As of this writing, there is no confirmed Nigerian theatrical release for Lady. There is no confirmed Ghanaian release, no Kenyan release, no South African release, no distribution deal for any African territory that Roll Call Africa has been able to verify. The film set in Lagos, shot in Lagos, made by a woman who grew up in Lagos, about women whose specific daily reality is Lagos — that film’s commercial life is organised, entirely, around London and Los Angeles and Berlin and New York.
The Pattern That Is Not New
I have been writing about this from Cairo for twenty-five years. The geography changes but the pattern does not.

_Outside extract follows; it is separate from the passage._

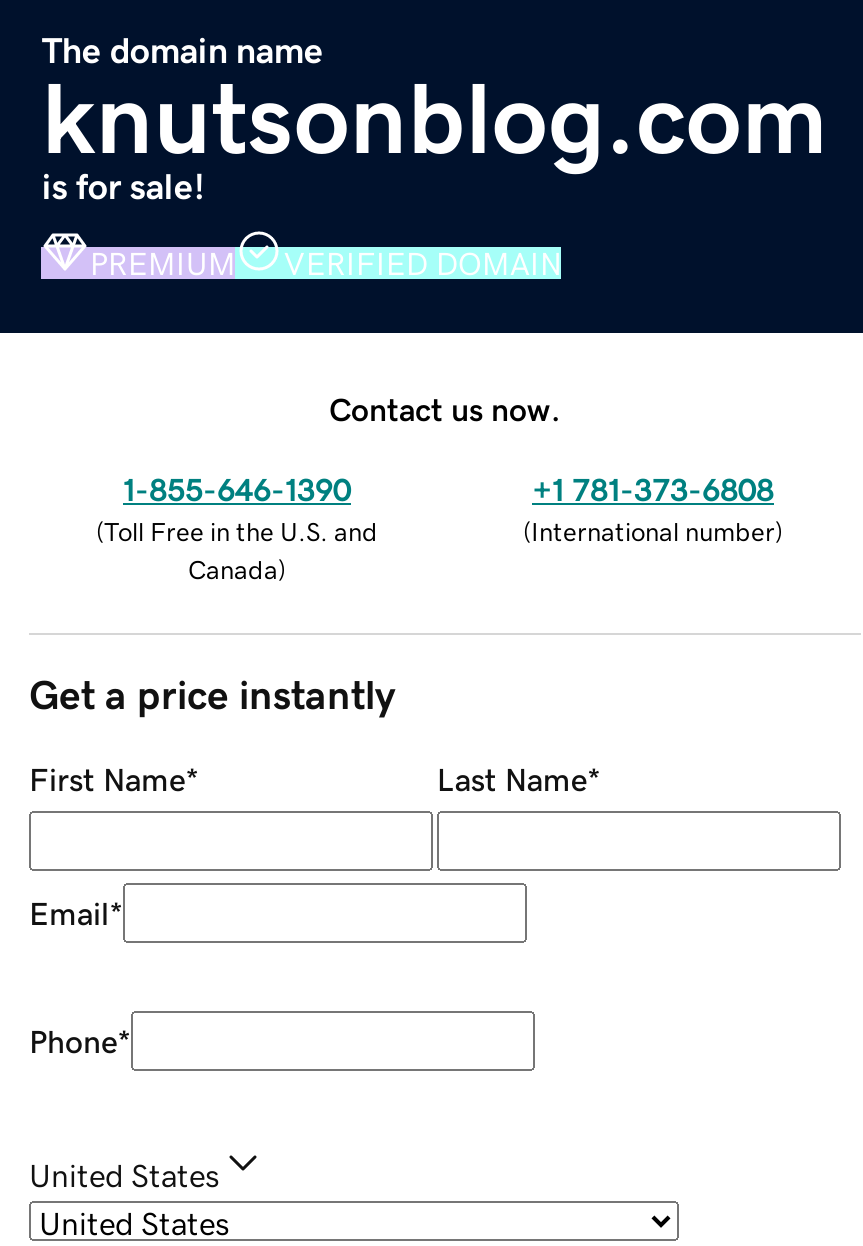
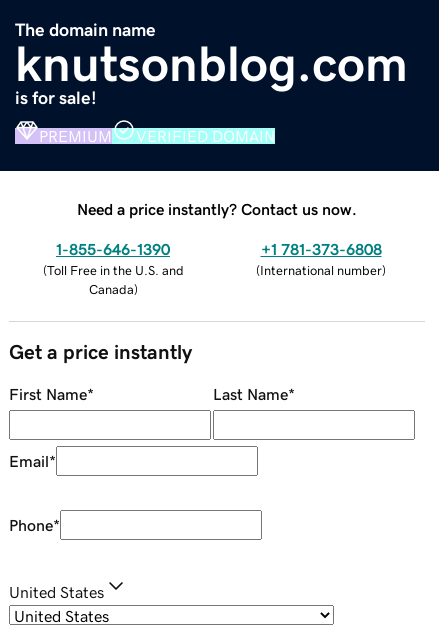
- Contact us now.
+ Need a price instantly? Contact us now.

In 2000, a North African film would win at Venice or Berlin, get acquired by a French or German distributor, screen at the Institut du Monde Arabe in Paris, and never be commercially available in the country that produced it. Cairo cinema audiences had no mechanism to see films by Egyptian or Tunisian or Moroccan directors that had been celebrated internationally, because the distribution infrastructure for those films ran through European independent distributors whose business model was calibrated entirely for European arthouse audiences.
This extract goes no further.